Someone else might correct me, but I’ll give this a shot.

Given that you have only 66 groups, the prior distribution for your Bayesian model likely renders the model skeptical of large correlations, shrinking them towards zero. If you had a larger level 2 sample or an even weaker prior, the two models might yield more similar results.

In this particular example, I think the problem is that the mode of the distribution is at the boundary, and as a result lme4 returns this unreasonably high correlation. brms estimates the full posterior distribution
and reports the posterior mean as the point estimate, which is a much more reasonable point estimate in most cases.


@paul.buerkner is correct: When I run the example code, lme (lme4_1.1-21) actually warns me that “boundary (singular) fit: see ?isSingular

(@jackbailey the default prior is lkj(1), so has little impact on posterior.)

1 Like

Thanks so much, @jackbailey, @paul.buerkner, and @matti. Really appreciate the quick responses.

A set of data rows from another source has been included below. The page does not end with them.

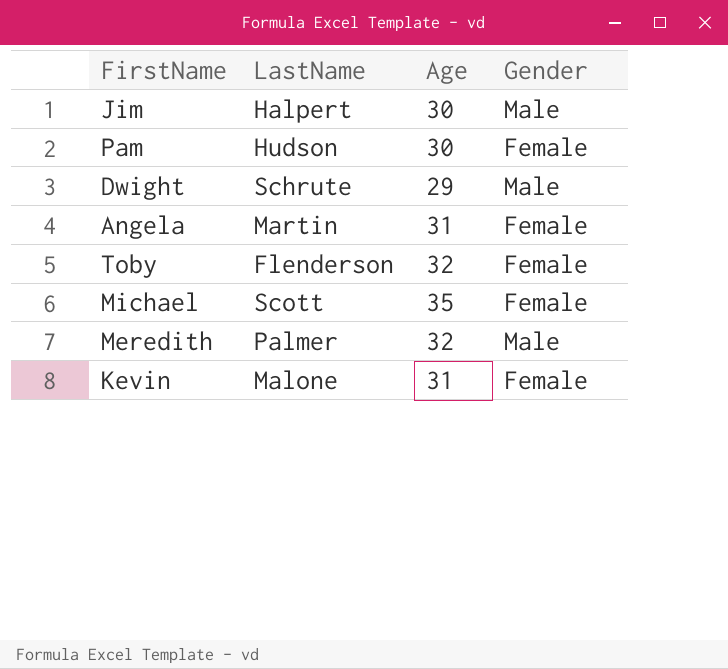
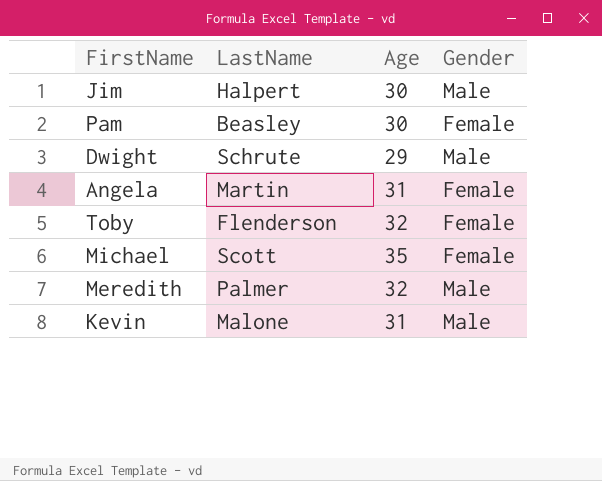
Pam | LastName: Hudson -> Beasley
Kevin | Gender: Female -> Male

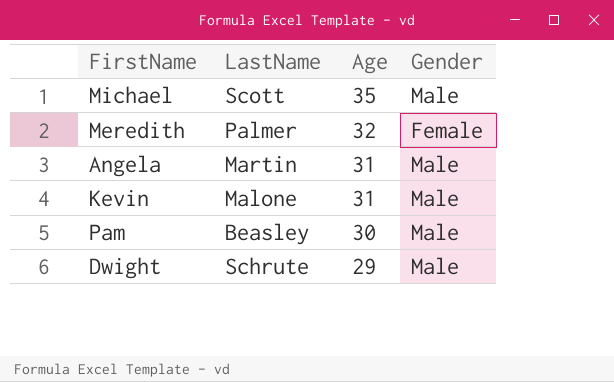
row order: none -> Age descending
row Jim: Halpert | 30 | Male -> none
row Toby: Flenderson | 32 | Female -> none
Michael | Gender: Female -> Male
Meredith | Gender: Male -> Female
Angela | Gender: Female -> Male
Pam | Gender: Female -> Male

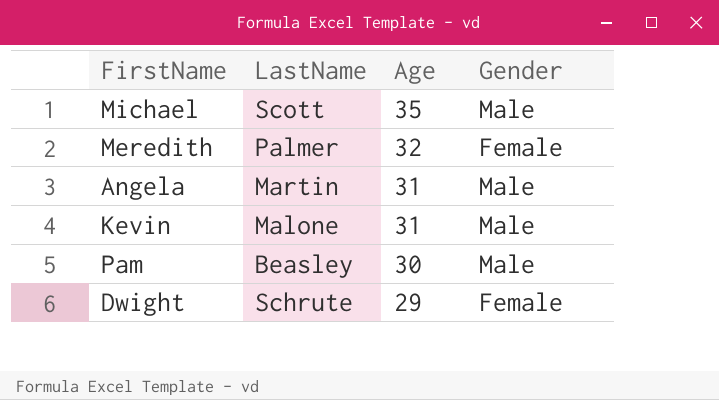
Dwight | Gender: Male -> Female

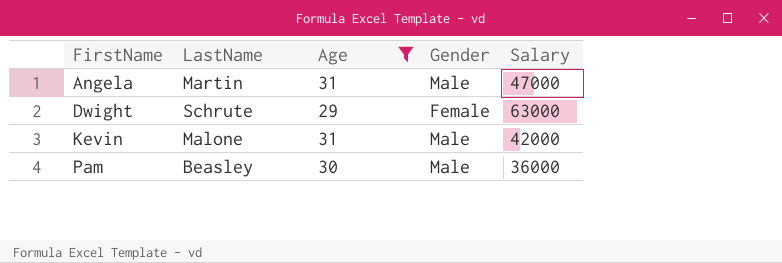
filter: none -> Age <= 31
row order: Age descending -> FirstName ascending
column Salary | position: none -> 5

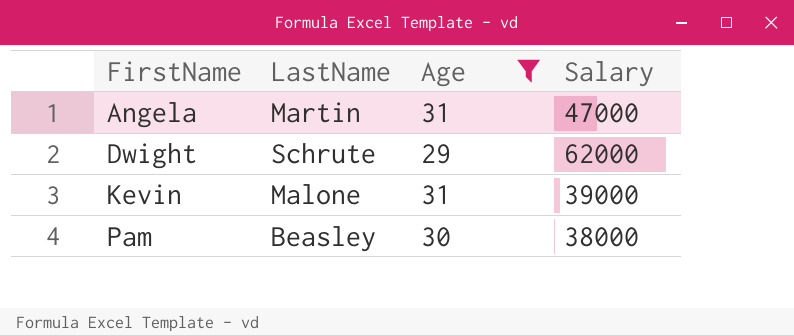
column Gender | position: 4 -> none
Dwight | Salary: 63000 -> 62000
Kevin | Salary: 42000 -> 39000
Pam | Salary: 36000 -> 38000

This has been something I have observed in several models with different datasets, including those with larger sample sizes and less extreme correlation estimates from lmer. Does it seem plausible that the issue here (i.e, the mode of the distribution being at the boundary) is also at play with the other cases I have encountered? Or are there are other reasons why there might be such a larger discrepancy in these values (especially when estimates from other parameters are so similar)?

Thanks again.

Thanks for this, that’s good to know. I had downgraded to lme4_1.1-15 after encountering some convergence issues in 1.1-20, which I learned were false alarms due to changes in the default optimizer in later version of the package.